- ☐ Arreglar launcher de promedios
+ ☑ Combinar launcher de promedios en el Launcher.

--

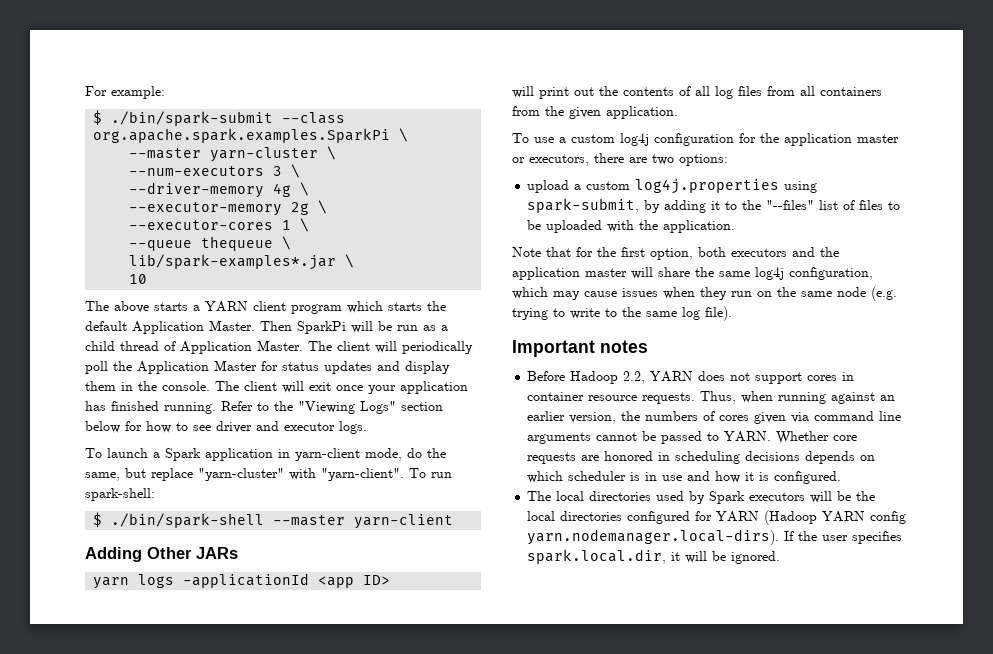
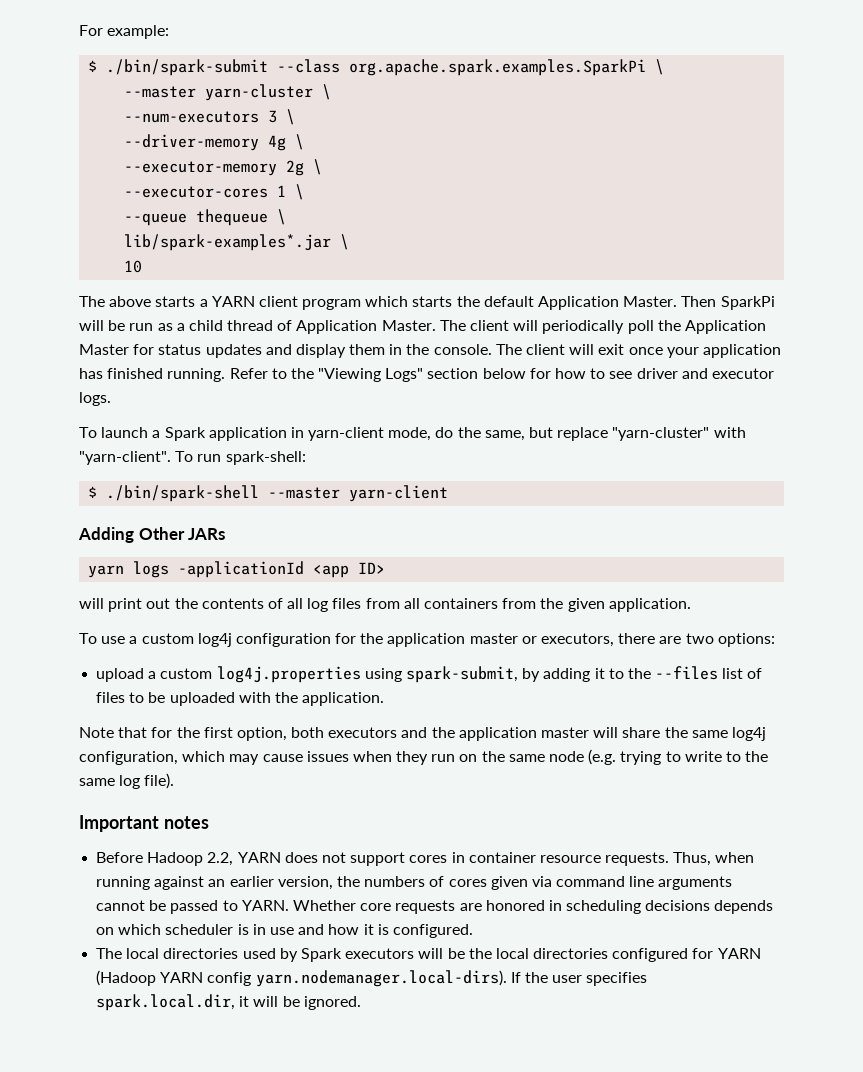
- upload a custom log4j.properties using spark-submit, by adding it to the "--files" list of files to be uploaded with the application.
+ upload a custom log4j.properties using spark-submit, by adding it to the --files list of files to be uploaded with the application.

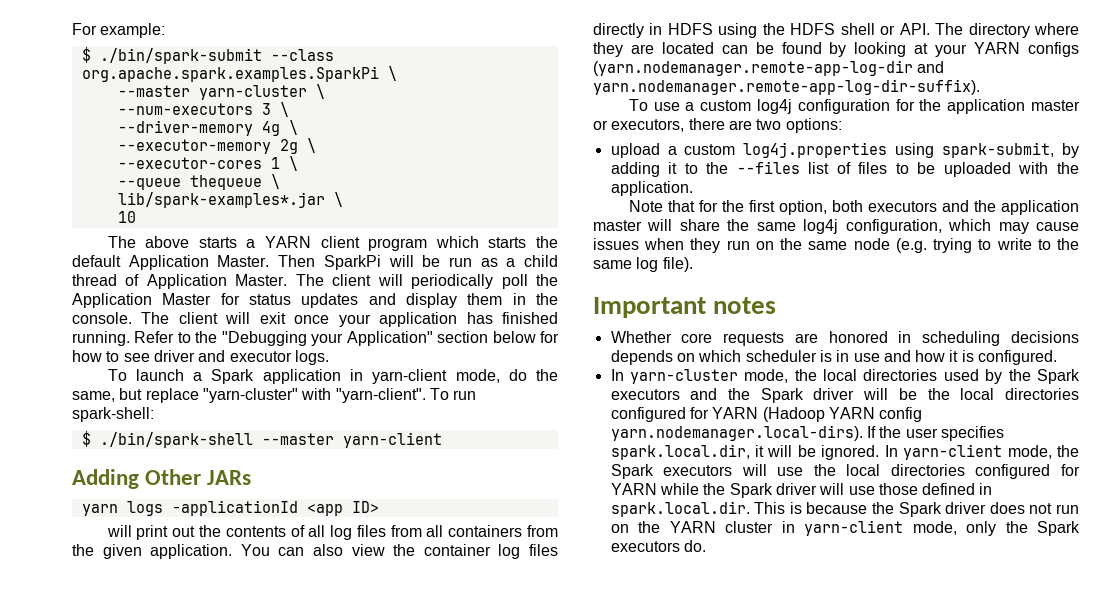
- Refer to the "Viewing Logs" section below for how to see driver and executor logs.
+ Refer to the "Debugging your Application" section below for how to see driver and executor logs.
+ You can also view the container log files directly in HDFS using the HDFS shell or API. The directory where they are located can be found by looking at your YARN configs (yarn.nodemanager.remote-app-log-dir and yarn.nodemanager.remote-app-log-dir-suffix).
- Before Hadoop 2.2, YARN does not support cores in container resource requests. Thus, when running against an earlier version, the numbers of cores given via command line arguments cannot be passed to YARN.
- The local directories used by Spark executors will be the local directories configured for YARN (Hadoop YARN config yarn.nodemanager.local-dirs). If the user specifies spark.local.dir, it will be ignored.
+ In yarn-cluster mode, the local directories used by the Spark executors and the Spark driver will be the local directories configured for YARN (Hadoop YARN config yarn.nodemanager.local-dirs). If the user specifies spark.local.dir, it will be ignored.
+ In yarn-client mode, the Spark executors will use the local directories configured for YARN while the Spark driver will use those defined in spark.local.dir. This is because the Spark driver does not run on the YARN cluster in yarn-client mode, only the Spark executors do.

Task requirements:
Set apart and copy each line of the records that holds the word "dirs".

Final answer:
- The local directories used by Spark executors will be the local directories configured for YARN (Hadoop YARN config yarn.nodemanager.local-dirs). If the user specifies spark.local.dir, it will be ignored.
+ In yarn-cluster mode, the local directories used by the Spark executors and the Spark driver will be the local directories configured for YARN (Hadoop YARN config yarn.nodemanager.local-dirs). If the user specifies spark.local.dir, it will be ignored.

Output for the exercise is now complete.